Claudia R. L. Cardoso, Juliana V. Melo, Guilherme C. Salles, Nathalie
C. Leite e Gil F. Salles
Diabetologia. 2018 Nov;61(11):2266-2276
O
índice tornozelo-braquial (ITB) é usado para diagnóstico de doença arterial
periférica, mas seu uso como marcador prognóstico em pacientes com diabetes
tipo 2 (DM2) é controverso. O presente estudo avaliou o valor prognóstico do
ITB para a ocorrência de complicações microvasculares e macrovasculares e
mortalidade por todas as causas em pacientes com DM2. Por meio de uma coorte
prospectiva, 668 pacientes foram arrolados e avaliados de 2004 a dezembro de
2017. Foram incluídos adultos com até 80 anos, com DM2 e complicações micro ou
macrovasculares, ou dois fatores de risco modificáveis. Todos os pacientes tiveram
o ITB avaliado, foram coletados exames e feita MAPA24h. O desfecho primário foi
o desenvolvimento de qualquer complicação micro ou macrovascular.
Do
total de pacientes, 156 participantes (23,4%) tiveram ITB ≤ 0,9, e ao comparar
os pacientes com ITB ≤ 0,9 com os com ITB > 0,9, os com ITB menor eram mais idosos,
com IMC menor, mais fumantes (tanto ativos, como no passado), com maior tempo
de diabetes e maior uso de estatinas, e apresentavam maior taxa de complicações
micro e macrovasculares. Pacientes com ITB ≤ 0,9 tiveram mais complicações
macrovasculares (eventos cardiovasculares totais, eventos cardiovasculares
maiores, mortalidade cardiovascular e mortalidade por todas as causas) do que o
outro grupo (P<0,001). Não tiveram diferença em relação à retinopatia e
albuminúria, e tiveram maior declínio da função renal e maior incidência/piora
da neuropatia periférica. Quando o ITB foi avaliado tanto como variável
categórica (≤ 0,9 vs. > 0,9), quanto como variável contínua
(decréscimo de 0,1), com ajustes para idade e sexo, e com ajustes para
múltiplas variáveis, as alterações macrovasculares mantiveram-se maiores nos
pacientes com ITB mais baixo, exceto na mortalidade não cardiovascular, que não
mostrou significância estatística: mortalidade cardiovascular em paciente com
ITB ≤ 0,9, com análise multivariada teve HR 2,71 (IC95% 1,37 a 5,36; P <
0,01), e manteve-se também o aumento de risco em paciente com menor ITB e
neuropatia periférica. Indivíduos com < 65 anos com ITB ≤ 0,9 tiveram risco
2,5 vezes maior (IC95% 1,4-4,6; P=0,003) de ter um MACE (evento cardiovascular
maior), enquanto mais velhos tiveram risco 1,1 vezes maior (IC95% 0,6-2,1; P=0,76)

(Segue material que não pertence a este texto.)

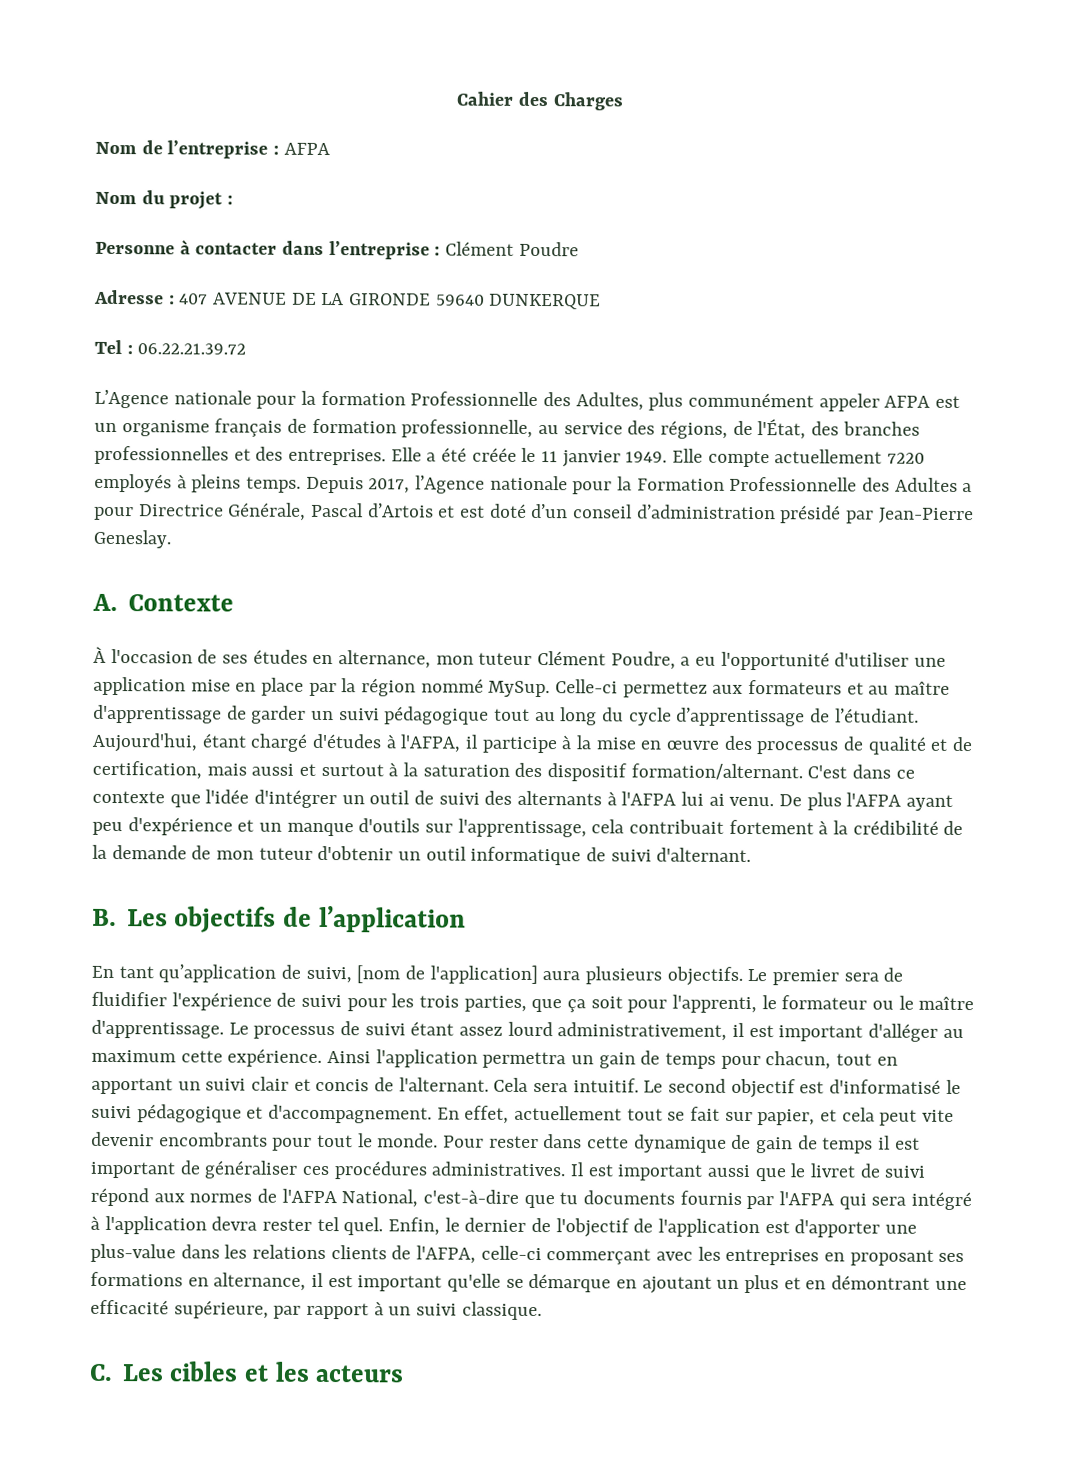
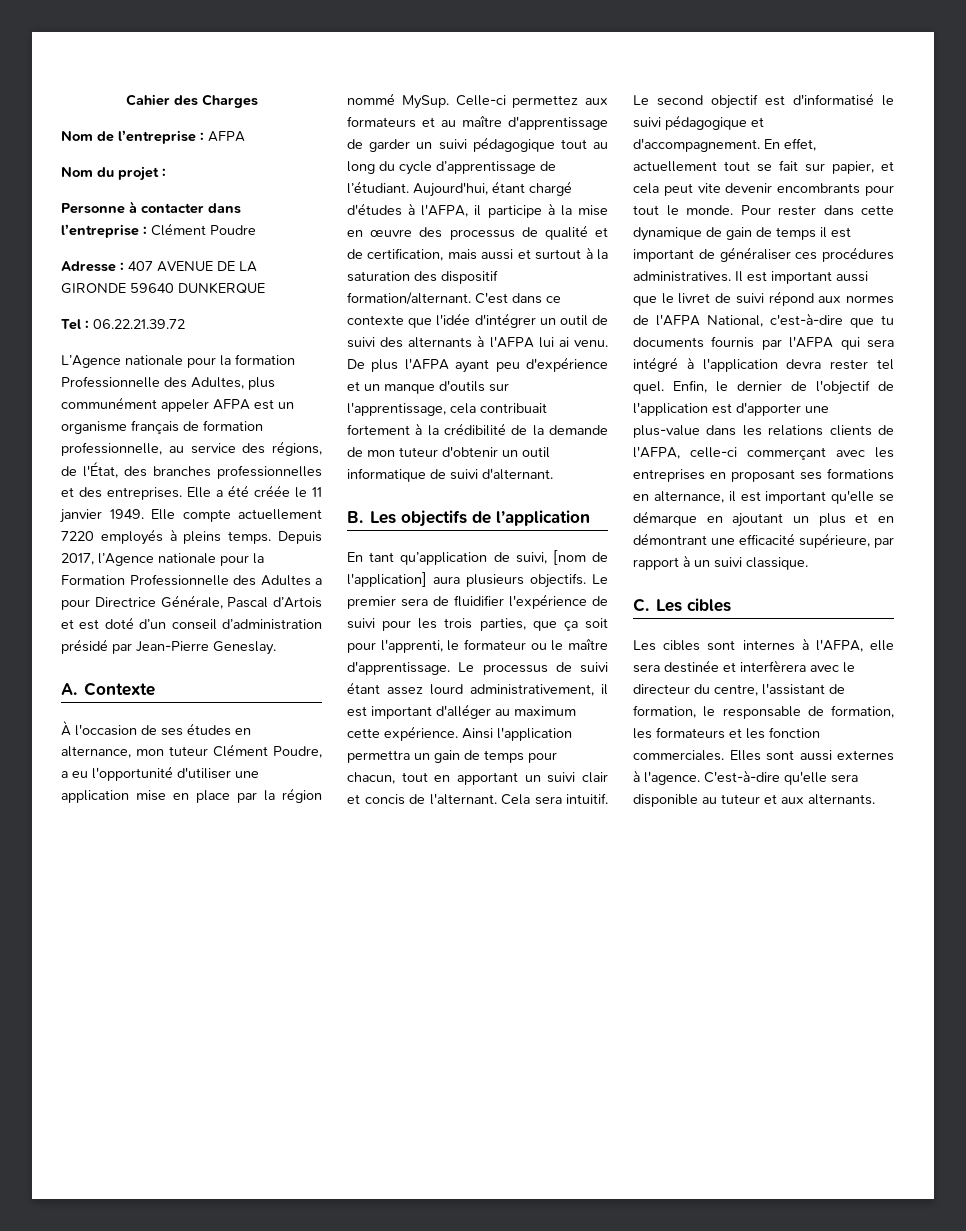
- C. Les cibles et les acteurs
+ C. Les cibles
+ Les cibles sont internes à l'AFPA, elle sera destinée et interfèrera avec le directeur du centre, l'assistant de formation, le responsable de formation, les formateurs et les fonction commerciales. Elles sont aussi externes à l'agence. C'est-à-dire qu'elle sera disponible au tuteur et aux alternants.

em análises ajustadas (P para interação = 0,007). Ao se avaliar a C
statistic e o índice IDI, o primeiro não teve significância estatística, e
o segundo mostrou aumento na discriminação de risco apenas para eventos
macrovasculares (não mostrou significância ao se avaliar a neuropatia
periférica). No Clube de Revista, os
seguintes pontos foram discutidos:
- O estudo tem as limitações
inerentes a uma coorte: nenhuma relação causal ou inferência
fisiopatológica pode ser feita, mas apenas especulada. Viéses de
confusão devido a fatores não medidos ou desconhecidos não podem ser
descartados;
- Foram avaliados apenas
indivíduos de meia-idade e idosos com DM2 de longa data, que foram
acompanhados em hospital universitário de atendimento terciário.
Resultados podem não ser generalizáveis para indivíduos mais jovens com
DM2 de início recente ou que estejam sendo tratados na atenção primária;
- Faltaram dados referentes ao
recrutamento dos pacientes, não sendo descritas as perdas;
- Questionou-se a exclusão de
pacientes já com diagnóstico de doença arterial periférica (sem amputação
ou ulceração), os mesmos poderiam ter sido incluídos, e eventualmente até
reforçado o resultado final;
- Estudo até com aplicabilidade
viável na rotina médica, porém com pouco acréscimo no tratamento final do
paciente, visto que estudos recentes têm questionado o uso do AAS no
tratamento de paciente na prevenção primária.
Pílula do Clube: Este estudo
prospectivo, com seguimento mediano de 10 anos, fornece evidências de que um
ITB ≤0,9 está associado a risco aumentado de desfechos cardiovasculares,
mortalidade e desenvolvimento ou piora da neuropatia periférica; e que o ITB
melhora a discriminação de risco para desfechos cardiovasculares.
Discutido no Clube de Revista de 05/11/2018.